Na primeira vez em que fomos à Europa, há quase trinta anos, era bem melhor viajar, embora não houvesse celular, nem internet, nem cartão de crédito. Fizemos uma excursão de quase um mês, percorrendo vários países, dormindo cada noite em um lugar. Muito estressante, mas o preço compensava, pois era uma promoção de dois por um. Só assim um professor brasileiro ainda recente na universidade poderia ir à Europa naqueles tempos bicudos. Em compensação, os voos eram bem mais confortáveis. Viajava-se na classe turística com mais conforto, mais espaço e alguma cortesia, hoje inimaginável. Dentre os vários lugares que percorremos num busão guiados pela inesquecível guia espanhola Josefina, professora de História e o motorista José Luiz, chegar à Itália foi um deslumbre. Saímos de Innsbruck, na Áustria, sob neve, atravessamos as Dolomitas, passamos por Cortina D’Ampezzo e chegamos a Veneza. Nunca vou esquecer o por do sol naquele primeiro dia, quando saíamos de Mestre, onde nos hospedamos, para chegar a Veneza, de vaporetto. Depois, vieram outras cidades inesquecíveis como Assis, na Úmbria e Pádua, para uma parada estratégica no túmulo de Santo Antônio. Roma foi o encontro com tudo que tínhamos estudado nos livros de História. Em cada pedaço, um pouco da história da humanidade. Só não visitamos as catacumbas, naquela viagem, e fomos cobrados por aqueles que não sossegam enquanto não percorrerem de cabo a rabo tudo o que os guias turísticas anunciam de atração. De Roma, ainda fomos a Nápoles, Pompeia, ilha de Capri e, depois, a inesquecível Florença. Com o dinheiro contado, mal podia visitar um ou outro museu, mas não pudemos deixar de ver o Davi, no Uffizzi. De lá, passamos por Pisa, numa rápida parada para fotos (naquela época ainda eram as fotos com máquinas de rolo, que seriam revelados após a viagem e a surpresa de saber se as fotos tinham saído boas ou não). Tudo era diferente na época pré-digital que vivemos. Hoje, vejo como era arcaico e como o mundo mudou em trinta anos. Foi bom ter vivido para ver todas essas mudanças!

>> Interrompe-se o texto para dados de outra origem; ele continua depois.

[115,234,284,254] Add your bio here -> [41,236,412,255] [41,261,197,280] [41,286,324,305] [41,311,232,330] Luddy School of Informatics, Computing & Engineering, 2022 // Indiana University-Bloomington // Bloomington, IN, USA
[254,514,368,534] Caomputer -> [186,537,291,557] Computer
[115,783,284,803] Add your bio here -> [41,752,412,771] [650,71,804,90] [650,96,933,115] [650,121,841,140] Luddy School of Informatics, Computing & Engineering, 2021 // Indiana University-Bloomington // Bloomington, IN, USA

Várias outras vezes voltamos à Itália, nesses trinta anos; às vezes, só de passagem para outros lugares. Agora, há muito mais turistas, os lugares históricos têm filas enormes, o mundo virou um formigueiro de gente fotografando tudo e todos. Foi o que senti, agora, quando voltamos à Toscana e a Pisa. Paramos no porto de Livorno, que não é cidade turística e nem tem atração alguma. Mas o navio só para ali, para se visitar Pisa, Luca ou Florença. Decidimos por Pisa, para agradar ao casal de amigos que nos acompanhava, mas nos arrependemos. Antes tivéssemos ficado por ali, tirado algumas fotos, subido ao morro

onde está a igreja   a que os locais peregrinam, comido alguma coisa local e saboreado os ótimos vinhos que se fabricam na região. Enfrentamos uma fila danada, compramos os ingressos do ônibus que faz o trajeto Pisa-Livorno, de uma em uma hora, e fomos. Para quê? Parecia que a Ásia inteira tinha marcado encontro ali, para fotografar a torre inclinada. Sabe o que é ter de fazer fila para conseguir uma foto, fingindo que está segurando a maledetta?! Mamma mia! E , depois, para comer alguma coisa? Estávamos só com o café da manhã, andando desde cedo e, na Itália, para sentar, só pagando. Acontece que não havia lugares nos poucos bares para tão grande afluência de pessoas. O jeito foi comer aquela pizza horrível, em pé, esquentada no micro-ondas, beber alguma coisa e retornar para o ponto de ônibus à espera do próximo que voltasse. E ir ao banheiro, então? Só pagando. Leia-se o mesmo capítulo anterior.  Enfim, viajar para esses lugares famosos, só quando se é jovem e com mais disposição. Mas, como diz o povo, nunca se consegue reunir essas três coisas: tempo, dinheiro e disposição. Experimente!